Quartz v5.25

Handoff — Quartz unikernel serving the full Astro site (Apr 19 2026)

Session summary. Took the unikernel from “3 hardcoded routes

  • 16-slot TCP table, crashed this morning” to “88 baked Astro pages + full ETag/304 caching + hardened virtio TX + detailed bug docs for everything unfixed.” Four commits on branch unikernel-site (worktree at .claude/worktrees/unikernel-site/). User’s piezo/effects session on trunk was not touched.

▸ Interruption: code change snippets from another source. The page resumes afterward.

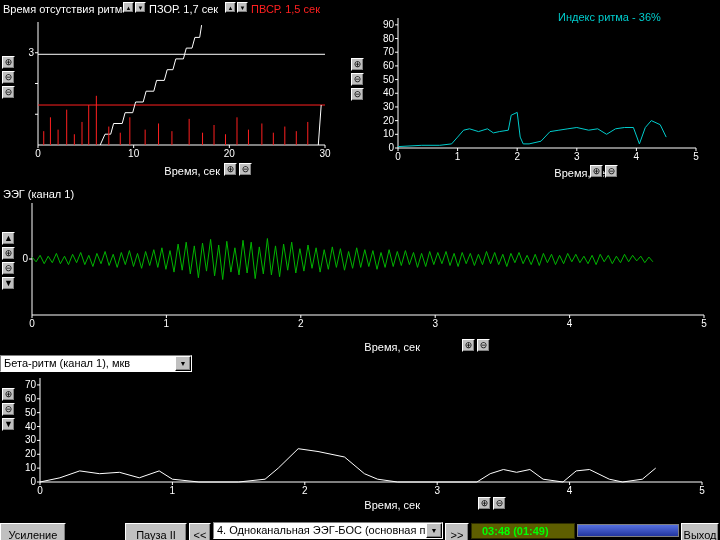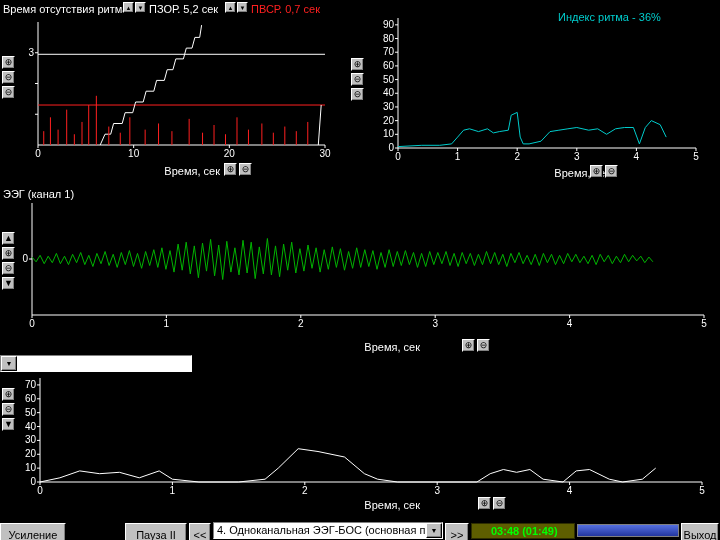--- a/index.html
+++ b/index.html
@@ -48,7 +48,7 @@
         <span class="ic">▼</span>
       </button>
   </span>
-  <span class="t" style="left:149px;top:3px">ПЗОР. 5,2 сек</span>
+  <span class="t" style="left:149px;top:3px">ПЗОР. 1,7 сек</span>
   <span class="spinpair" style="left:225px;top:2px">
     <button class="b95 sp">
         <span class="ic">▲</span>

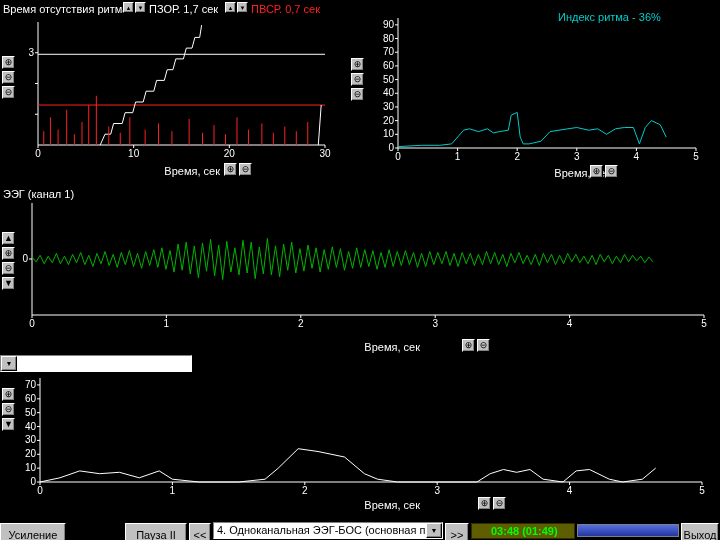--- a/index.html
+++ b/index.html
@@ -57,7 +57,7 @@
         <span class="ic">▼</span>
       </button>
   </span>
-  <span class="t red" style="left:251px;top:3px">ПВСР. 0,7 сек</span>
+  <span class="t red" style="left:251px;top:3px">ПВСР. 1,5 сек</span>
 
   <div class="vbtns" style="left:2px;top:56px">
     <button class="b95 ib">

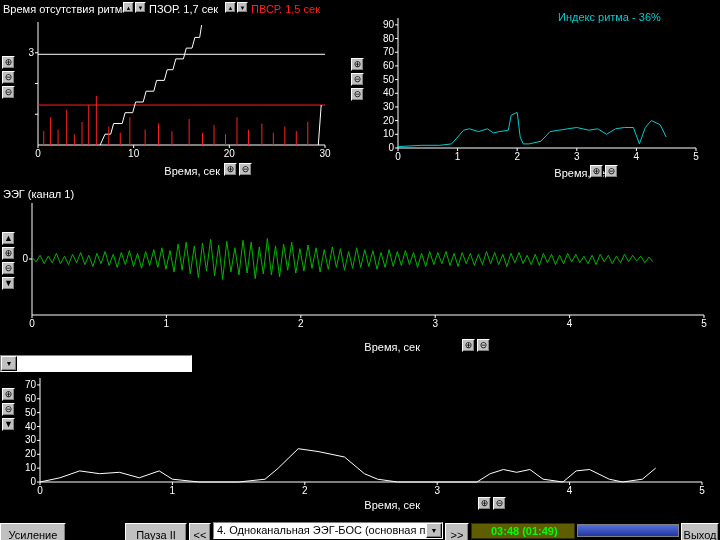--- a/index.html
+++ b/index.html
@@ -230,6 +230,7 @@
   </span>
 
   <div class="combo" style="left:0px;top:355px;width:192px">
+    <span class="val">Бета-ритм (канал 1), мкв</span>
     <button class="b95 drop">
         <span class="ic">▼</span>
       </button>

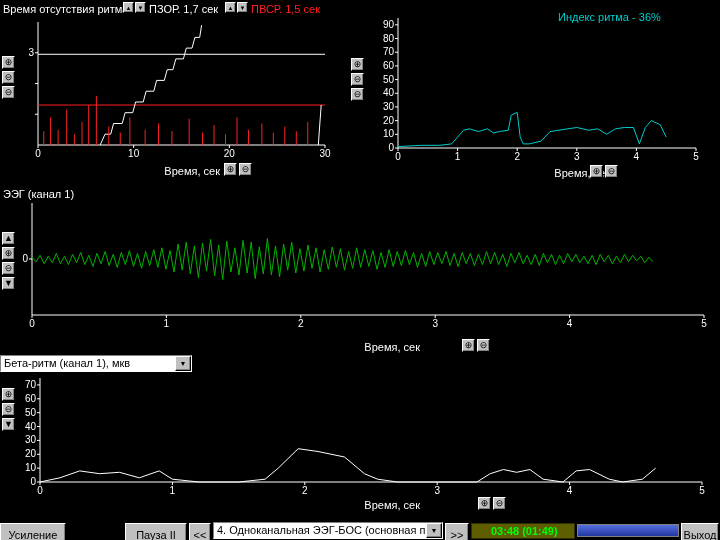--- a/index.html
+++ b/index.html
@@ -30,7 +30,7 @@
   .tbtn{position:absolute;height:24px;font-size:11px;padding:0 2px;white-space:nowrap;overflow:hidden}
   .timer{position:absolute;height:16px;background:#5e5e00;border:1px solid #2e2e00;
          color:#00ff00;font-size:11px;font-weight:bold;display:flex;align-items:center;
-         padding:0 19px;white-space:nowrap}
+         padding:0 10px;white-space:nowrap}
   .progress{position:absolute;height:13px;border:1px solid #808080;
             background:linear-gradient(to bottom,#5570e0,#2336a0)}
 </style>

Live: http://195.35.36.247:8080/ — dynamic landing (Quartz telemetry) + 88 baked routes served byte-exact from PMM.

What landed

1. Asset-bake pipeline (641853a8)

  • tools/bake_assets.qz (new, 180 lines) — walks site/dist/ via sh_capture("find -L site/dist -type f | sort"), hex-escapes every byte, emits tools/baremetal/site_assets.qz (gitignored, regenerate with quake baremetal:bake_assets).
  • tools/baremetal/hello_x86.qz grew +200 lines: 128-slot asset table, copy_str_to_pmm, FNV-1a hash, ETag emit + match, router extensions, chunker rewrite to walk headers-scratch + baked-body as one virtual stream.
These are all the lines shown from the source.